• [Given records]:

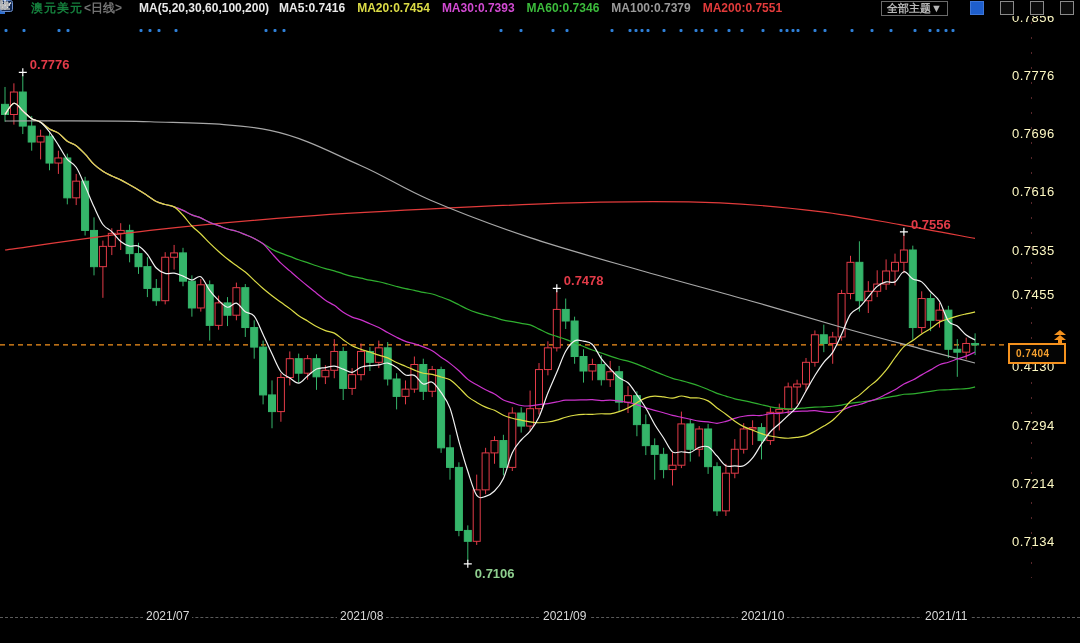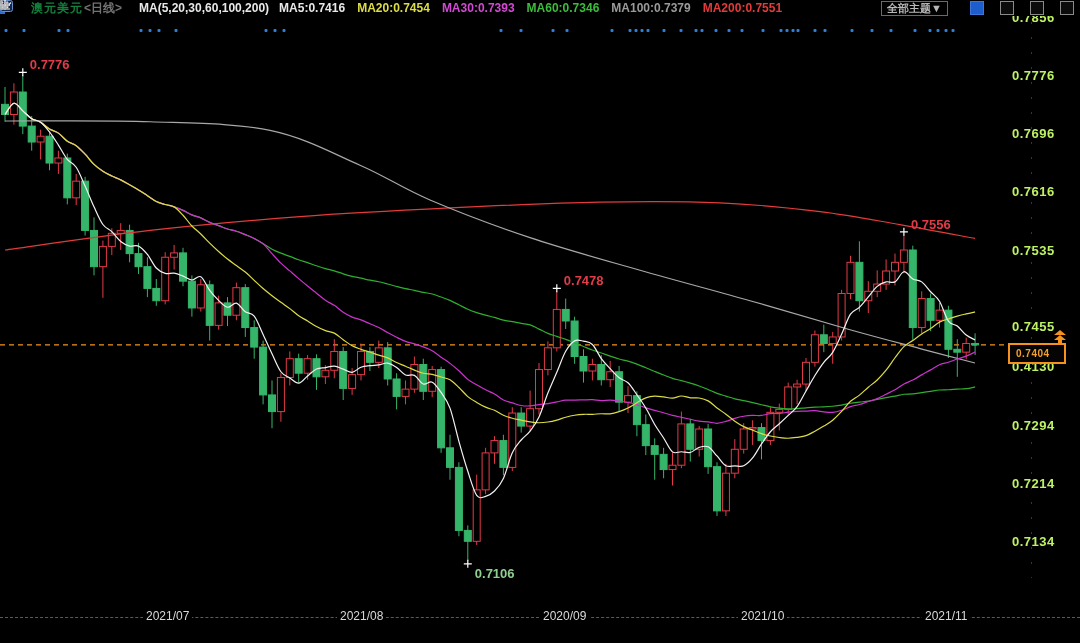--- a/index.html
+++ b/index.html
@@ -22,7 +22,7 @@
             display:flex;align-items:center;justify-content:center;box-sizing:border-box;}
   .tool-btn.active{background:#1e5ecc;border-color:#3f77d8;}
   
-  .axis-label{position:absolute;left:1012px;color:#bef264;font-size:13px;font-weight:bold;
+  .axis-label{position:absolute;left:1012px;color:#fef9c3;font-size:13px;font-weight:normal;
               transform:translateY(-50%);z-index:3;letter-spacing:0.5px;}
   #axis-ticks{position:absolute;left:1031px;top:22px;height:556px;width:1px;z-index:2;
               background:repeating-linear-gradient(to bottom,#58262a 0 2px,transparent 2px 15px);}

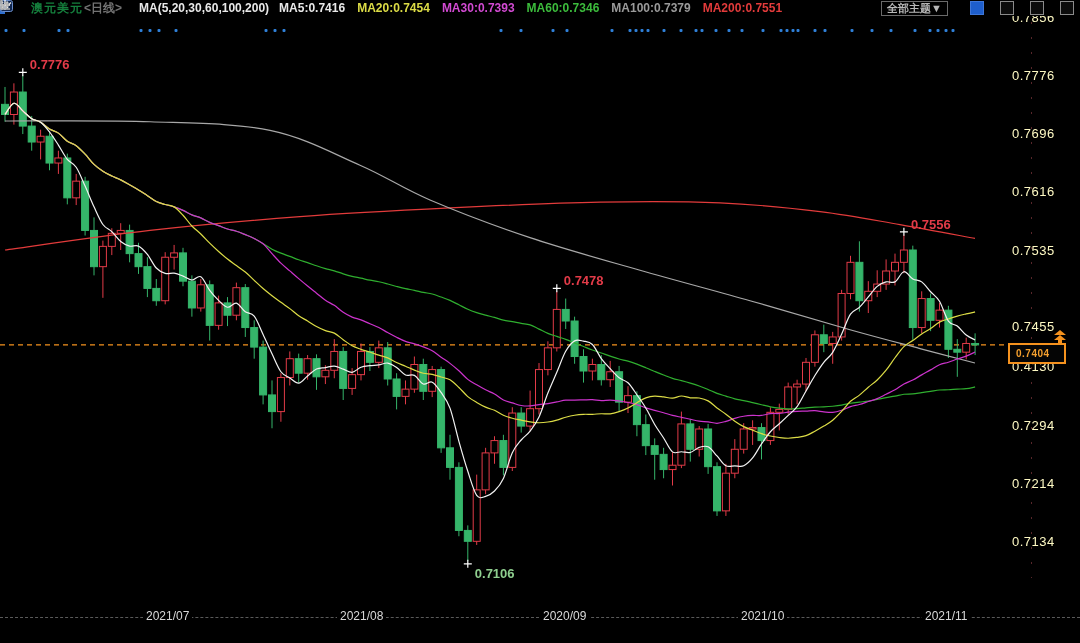--- a/index.html
+++ b/index.html
@@ -384,7 +384,7 @@
       <div class="axis-label" style="top: 133.333px;">0.7696</div>
       <div class="axis-label" style="top: 191.304px;">0.7616</div>
       <div class="axis-label" style="top: 250px;">0.7535</div>
-      <div class="axis-label" style="top: 326px;">0.7455</div>
+      <div class="axis-label" style="top: 294px;">0.7455</div>
       <div class="axis-label" style="top: 365.942px;">0.4130</div>
       <div class="axis-label" style="top: 424.638px;">0.7294</div>
       <div class="axis-label" style="top: 482.609px;">0.7214</div>

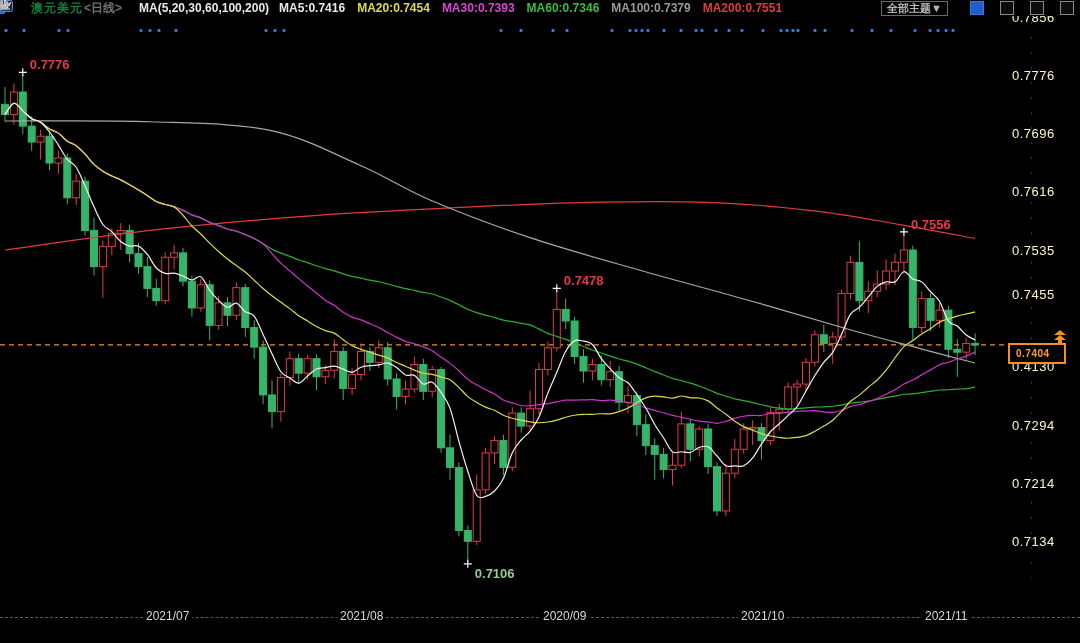--- a/index.html
+++ b/index.html
@@ -401,7 +401,7 @@
   <div id="month-labels">
       <div class="month-label" style="left: 143px;">2021/07</div>
       <div class="month-label" style="left: 337px;">2021/08</div>
-      <div class="month-label" style="left: 540px;">2020/09</div>
+      <div class="month-label" style="left: 540px;">2021/09</div>
       <div class="month-label" style="left: 738px;">2021/10</div>
       <div class="month-label" style="left: 922px;">2021/11</div>
     </div>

• [Required action]: Give back the full listing exactly as written, only without its pictures.

• [Answer to the problem]:
--- a/index.html
+++ b/index.html
@@ -22,7 +22,7 @@
             display:flex;align-items:center;justify-content:center;box-sizing:border-box;}
   .tool-btn.active{background:#1e5ecc;border-color:#3f77d8;}
   
-  .axis-label{position:absolute;left:1012px;color:#bef264;font-size:13px;font-weight:bold;
+  .axis-label{position:absolute;left:1012px;color:#fef9c3;font-size:13px;font-weight:normal;
               transform:translateY(-50%);z-index:3;letter-spacing:0.5px;}
   #axis-ticks{position:absolute;left:1031px;top:22px;height:556px;width:1px;z-index:2;
               background:repeating-linear-gradient(to bottom,#58262a 0 2px,transparent 2px 15px);}

--- a/index.html
+++ b/index.html
@@ -384,7 +384,7 @@
       <div class="axis-label" style="top: 133.333px;">0.7696</div>
       <div class="axis-label" style="top: 191.304px;">0.7616</div>
       <div class="axis-label" style="top: 250px;">0.7535</div>
-      <div class="axis-label" style="top: 326px;">0.7455</div>
+      <div class="axis-label" style="top: 294px;">0.7455</div>
       <div class="axis-label" style="top: 365.942px;">0.4130</div>
       <div class="axis-label" style="top: 424.638px;">0.7294</div>
       <div class="axis-label" style="top: 482.609px;">0.7214</div>

--- a/index.html
+++ b/index.html
@@ -401,7 +401,7 @@
   <div id="month-labels">
       <div class="month-label" style="left: 143px;">2021/07</div>
       <div class="month-label" style="left: 337px;">2021/08</div>
-      <div class="month-label" style="left: 540px;">2020/09</div>
+      <div class="month-label" style="left: 540px;">2021/09</div>
       <div class="month-label" style="left: 738px;">2021/10</div>
       <div class="month-label" style="left: 922px;">2021/11</div>
     </div>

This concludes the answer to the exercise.